Однако в августе 1921 года с организацией Неофилологического института все рухнуло. Руководители НФИ были переведены на более ответственные должности. Профессор И.И.Гливенко стал начальником Главнауки Наркомпроса РСФСР, где было сосредоточено руководство всеми научными учреждениями России. А Екатерина Яковлевна отправилась в служебную командировку в Германию во главе комиссии по закупке книг для просветительских учреждений РСФСР, оттуда она переехала в Париж во главе такой же закупочной комиссии и на родину уже не вернулась. Преемников в тот момент не оказалось. Институт остался без руководства. Преподаватели тоже поспешно разбежались. Вскоре, уже в сентябре, кончились ассигнования, и Неофилологический институт стал тихо умирать. Я хлопотала об его сохранении, но из этого ничего не вышло. Таким образом, Неофилологический институт просуществовал всего лишь с февраля по август 1921 года. Работая в 1980-х годах в Центральном архиве РСФСР с архивом ВГБИЛ, я наткнулась и на архив НФИ. Там был учебный план института, докладные записки по его организации, бесконечные сметы, мелкая переписка. Но было много и интересных дореволюционных материалов по обучению иностранным языкам. Конечно, жалко, что такое нужное, полезное, интересное начинание советской культуры медленно умерло, чему я оказалась невольной свидетельницей.
Продолжая жить в квартире НФИ, я очутилась у разбитого корыта, оставшись единственным "наследником" института, вернее, владелицей шкафа с сотней книг, гербовой печатью и архивом несостоявшегося учреждения. Осталось также неотремонтированное помещение без отопления, почти без света, без лифта, без мебели.
Что делать? Положение мое было сложным. О возвращении в Саратов не могло быть и речи, что сказали бы мамины приятельницы, которые ни за что не хотели меня отпускать и говорили: "Это сумасшествие! Девчонка! Одна! Без никого! Едет в Москву!" Как после всех этих разговоров взять и вернуться назад? И куда? У меня в Саратове уже все было закончено. Ехать назад я не могла.
А какие в Москве возможности? Идти работать на фабрику? Меня туда не возьмут: я из интеллигентной семьи. В то время об этом даже думать нельзя было. Идти куда-нибудь просто работать? Но куда? С другой стороны, у меня в Денежном переулке было жилье, что давало возможность устроить свою жизнь. Но главное, я была увлечена идеей о необходимости знания иностранных языков и в новое время. Люди, знающие иностранные языки, нужны всегда и везде. Поэтому важно сохранить библиотеку Неофилологического института. Тем более что на Новинском бульваре, в особняке князей Гагариных, в Государственном книжном фонде собралось огромное количество иностранных книг, конфискованных во дворцах и поместьях, в домах буржуазии и интеллигенции. Только бери! Я говорила: "Почему аристократия могла читать книги на иностранных языках, а советские люди что, не могут?" Возможно, эту уверенность мне давало мое происхождение. Я выросла в семье, где говорили на нескольких иностранных языках, и преподавание иностранных языков было основным семейным делом. У меня существовал идеал человека, обязательно говорящего на иностранных языках. И я верила в то, что в советское время такое культурное начинание должно быть поддержано.

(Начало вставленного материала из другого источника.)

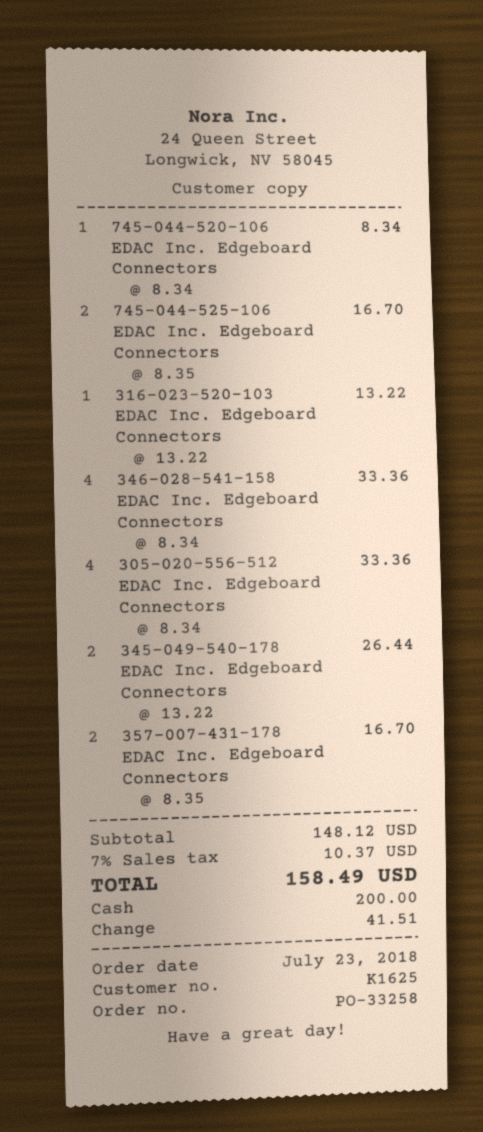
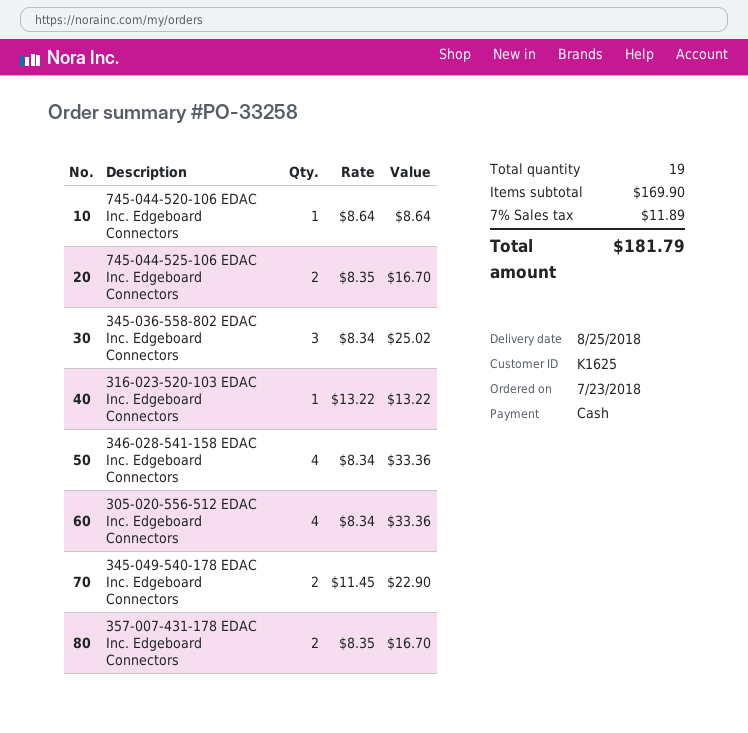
745-044-520-106 EDAC Inc. Edgeboard Connectors: 1 x 8.34 = 8.34 -> 1 x 8.64 = 8.64
345-049-540-178 EDAC Inc. Edgeboard Connectors: 2 x 13.22 = 26.44 -> 2 x 11.45 = 22.90
345-036-558-802 EDAC Inc. Edgeboard Connectors: none -> 3 x 8.34 = 25.02
subtotal: 148.12 -> 169.90
tax: 7% = 10.37 -> 7% = 11.89
total: 158.49 -> 181.79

Еще летом 1921 года Наркомпрос утвердил положение об опытно-показательной библиотеке при Неофилологическом институте. Мне казалось, что это дает мне законное право просить и даже требовать сохранить библиотеку как самостоятельное учреждение. Я ходила в Наркомпрос и доказывала, что Библиотеку надо сохранить, убеждала: "Ведь есть помещение, есть книги и есть руки. Давайте продолжим работу библиотеки". Мне отвечали: "Девочка, ты пойми, что у нас сейчас голодное, холодное время. Люди не знают русской грамоты, а ты с иностранными книгами пристаешь!" Мне объясняли, что если учреждение ликвидировано, то часть его сохраниться не может. Наконец я не выдержала. На столе стоял массивный чернильный прибор, я подошла, вынула из витиеватой подставки чернильницу и, держа ее в руках, продемонстрировала, что и "часть может существовать без целого". Это был "последний довод", мне он казался убедительным, а начальникам — нет. Но я была убеждена в своей правоте и продолжала настаивать, что "часть" может стать "целым". Я ежедневно, как на работу, ходила в Наркомпрос и упорно доказывала необходимость сохранить Библиотеку, утвердить ее как самостоятельное учреждение, оставив на госбюджете. Я убеждала всех, что библиотека иностранной литературы нужна советским читателям, даже тем, кто еще не знает иностранных языков, так как она поможет в их изучении и этим самым принесет пользу государству. Но большинство работников Наркомпроса твердили только: "Нет! Нет! И нет!"